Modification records
Segment Open
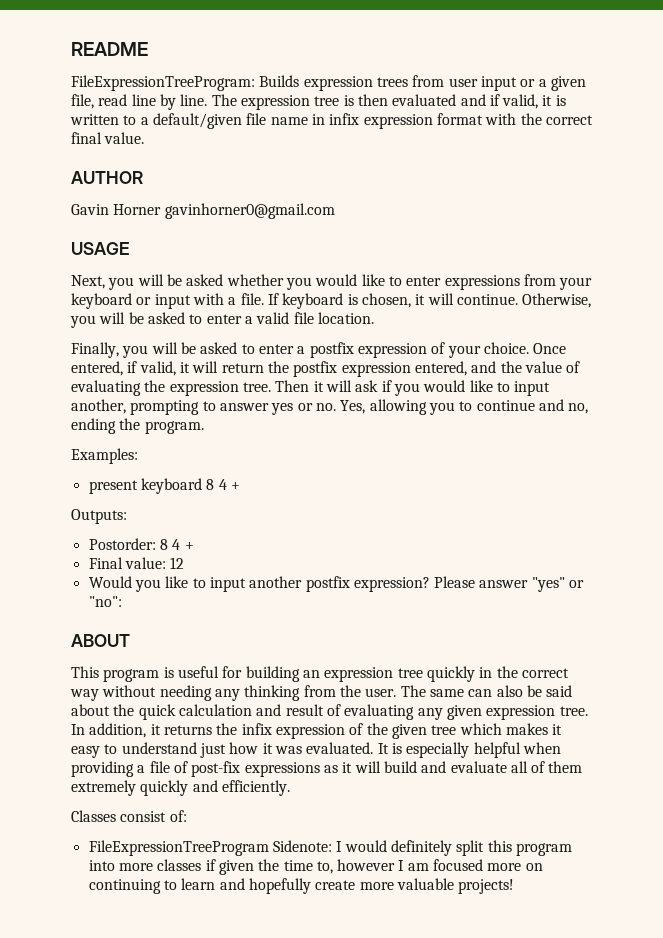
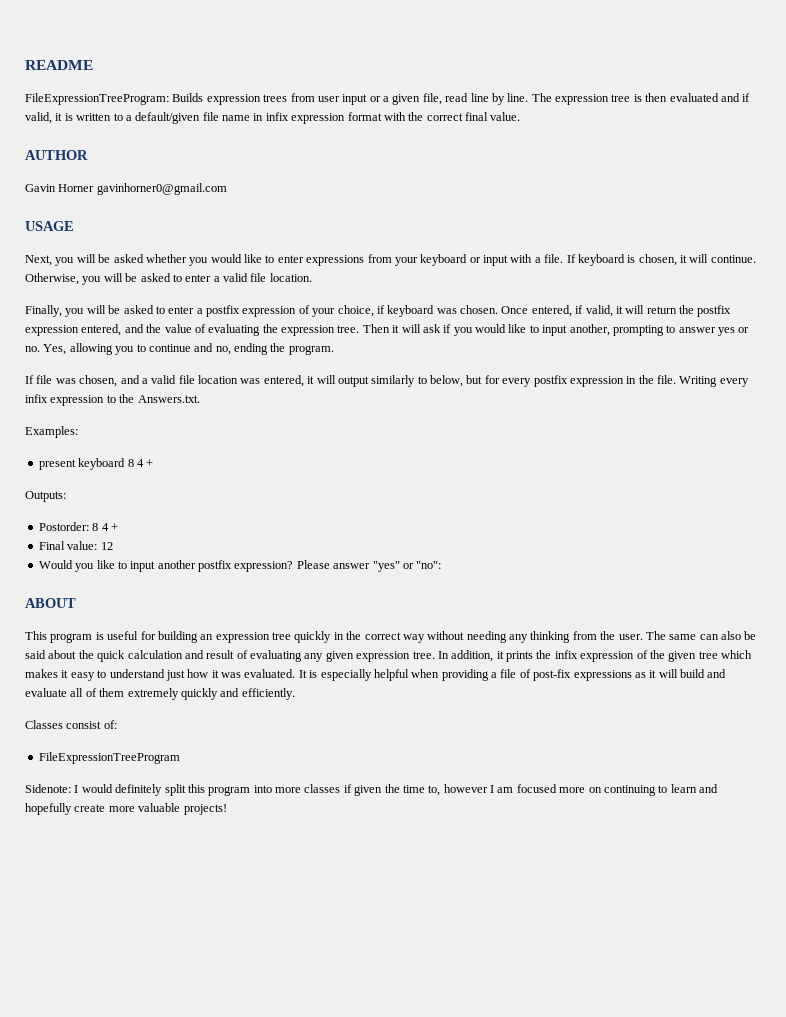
- Finally, you will be asked to enter a postfix expression of your choice.
+ Finally, you will be asked to enter a postfix expression of your choice, if keyboard was chosen.
+ If file was chosen, and a valid file location was entered, it will output similarly to below, but for every postfix expression in the file. Writing every infix expression to the Answers.txt.
- In addition, it returns the infix expression of the given tree which makes it easy to understand just how it was evaluated.
+ In addition, it prints the infix expression of the given tree which makes it easy to understand just how it was evaluated.
- FileExpressionTreeProgram Sidenote: I would definitely split this program into more classes if given the time to, however I am focused more on continuing to learn and hopefully create more valuable projects!
+ FileExpressionTreeProgram
+ Sidenote: I would definitely split this program into more classes if given the time to, however I am focused more on continuing to learn and hopefully create more valuable projects!

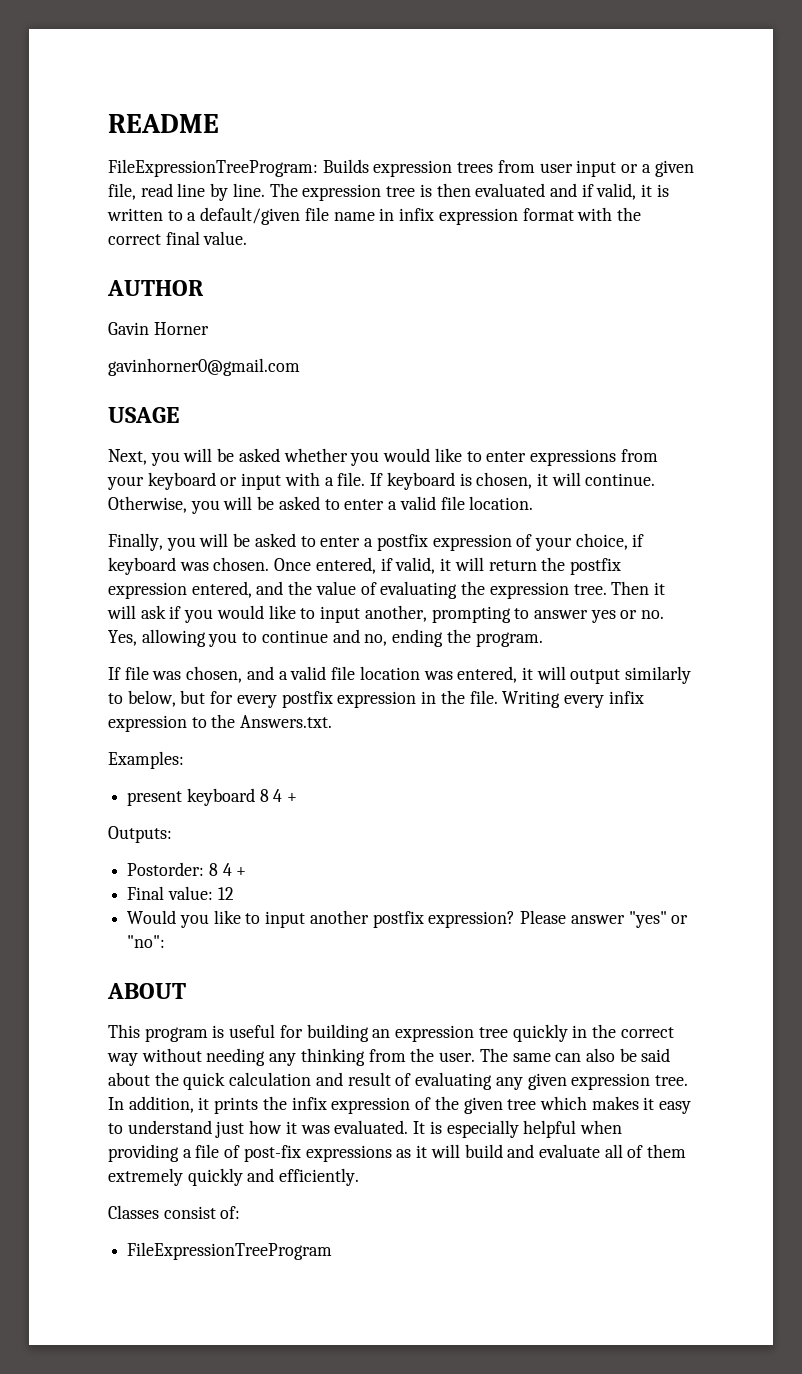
- Gavin Horner gavinhorner0@gmail.com
+ Gavin Horner
+ gavinhorner0@gmail.com
- Sidenote: I would definitely split this program into more classes if given the time to, however I am focused more on continuing to learn and hopefully create more valuable projects!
Segment Closed
# What the exercise asks
Before duplicating the entries above, strip out the pictures and keep the rest exact.

# Answer to the exercise
- Finally, you will be asked to enter a postfix expression of your choice.
+ Finally, you will be asked to enter a postfix expression of your choice, if keyboard was chosen.
+ If file was chosen, and a valid file location was entered, it will output similarly to below, but for every postfix expression in the file. Writing every infix expression to the Answers.txt.
- In addition, it returns the infix expression of the given tree which makes it easy to understand just how it was evaluated.
+ In addition, it prints the infix expression of the given tree which makes it easy to understand just how it was evaluated.
- FileExpressionTreeProgram Sidenote: I would definitely split this program into more classes if given the time to, however I am focused more on continuing to learn and hopefully create more valuable projects!
+ FileExpressionTreeProgram
+ Sidenote: I would definitely split this program into more classes if given the time to, however I am focused more on continuing to learn and hopefully create more valuable projects!

- Gavin Horner gavinhorner0@gmail.com
+ Gavin Horner
+ gavinhorner0@gmail.com
- Sidenote: I would definitely split this program into more classes if given the time to, however I am focused more on continuing to learn and hopefully create more valuable projects!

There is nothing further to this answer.